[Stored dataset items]
──────────────────────────────

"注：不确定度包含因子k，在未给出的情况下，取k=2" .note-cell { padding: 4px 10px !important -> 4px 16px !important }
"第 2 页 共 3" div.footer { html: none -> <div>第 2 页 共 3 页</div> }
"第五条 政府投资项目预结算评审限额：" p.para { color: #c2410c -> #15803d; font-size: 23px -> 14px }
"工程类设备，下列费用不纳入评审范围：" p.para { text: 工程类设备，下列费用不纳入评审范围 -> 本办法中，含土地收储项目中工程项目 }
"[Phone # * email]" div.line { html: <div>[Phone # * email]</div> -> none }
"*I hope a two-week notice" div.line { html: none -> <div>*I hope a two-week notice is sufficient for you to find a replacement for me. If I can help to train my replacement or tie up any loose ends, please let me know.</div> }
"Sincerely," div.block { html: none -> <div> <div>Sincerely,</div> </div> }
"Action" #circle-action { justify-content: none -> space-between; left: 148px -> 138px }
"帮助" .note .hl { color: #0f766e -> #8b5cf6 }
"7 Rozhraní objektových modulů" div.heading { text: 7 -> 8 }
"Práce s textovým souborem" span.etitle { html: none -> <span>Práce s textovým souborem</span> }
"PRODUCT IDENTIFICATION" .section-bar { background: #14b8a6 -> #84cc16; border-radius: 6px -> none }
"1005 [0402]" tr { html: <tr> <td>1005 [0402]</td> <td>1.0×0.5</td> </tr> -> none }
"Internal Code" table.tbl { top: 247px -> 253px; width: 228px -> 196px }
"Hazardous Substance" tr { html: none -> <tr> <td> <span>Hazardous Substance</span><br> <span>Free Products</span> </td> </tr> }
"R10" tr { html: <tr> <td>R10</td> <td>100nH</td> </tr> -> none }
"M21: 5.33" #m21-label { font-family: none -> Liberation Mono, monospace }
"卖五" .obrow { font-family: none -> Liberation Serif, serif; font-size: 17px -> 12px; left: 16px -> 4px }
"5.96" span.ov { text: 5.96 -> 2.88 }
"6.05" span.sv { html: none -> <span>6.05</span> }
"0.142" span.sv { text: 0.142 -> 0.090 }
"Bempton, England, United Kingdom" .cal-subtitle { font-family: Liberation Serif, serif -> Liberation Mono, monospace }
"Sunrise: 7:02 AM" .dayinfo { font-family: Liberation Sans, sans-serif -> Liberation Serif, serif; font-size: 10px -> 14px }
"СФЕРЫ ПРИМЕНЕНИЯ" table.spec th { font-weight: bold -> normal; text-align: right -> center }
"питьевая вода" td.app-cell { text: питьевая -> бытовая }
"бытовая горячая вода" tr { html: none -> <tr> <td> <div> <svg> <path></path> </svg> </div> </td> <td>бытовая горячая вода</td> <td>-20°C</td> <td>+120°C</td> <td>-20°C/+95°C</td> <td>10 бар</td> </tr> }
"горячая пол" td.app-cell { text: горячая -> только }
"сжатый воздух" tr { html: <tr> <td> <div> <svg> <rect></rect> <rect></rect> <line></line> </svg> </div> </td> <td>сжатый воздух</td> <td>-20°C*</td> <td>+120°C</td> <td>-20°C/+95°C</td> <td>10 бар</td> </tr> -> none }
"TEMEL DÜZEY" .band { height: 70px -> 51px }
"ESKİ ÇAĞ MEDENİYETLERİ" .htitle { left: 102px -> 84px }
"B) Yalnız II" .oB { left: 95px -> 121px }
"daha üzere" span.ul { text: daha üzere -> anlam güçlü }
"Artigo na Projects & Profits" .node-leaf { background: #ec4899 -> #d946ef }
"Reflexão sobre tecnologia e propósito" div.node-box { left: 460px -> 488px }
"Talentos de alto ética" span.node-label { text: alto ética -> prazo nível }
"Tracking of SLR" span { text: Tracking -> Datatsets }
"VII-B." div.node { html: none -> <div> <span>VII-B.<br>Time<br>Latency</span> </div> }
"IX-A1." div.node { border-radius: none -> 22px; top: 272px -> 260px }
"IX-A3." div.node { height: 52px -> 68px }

──────────────────────────────

> _WORK TO BE COMPLETED_
Count the lines above that include the string "monospace". Write only the number.

> _EXERCISE OUTPUT_
2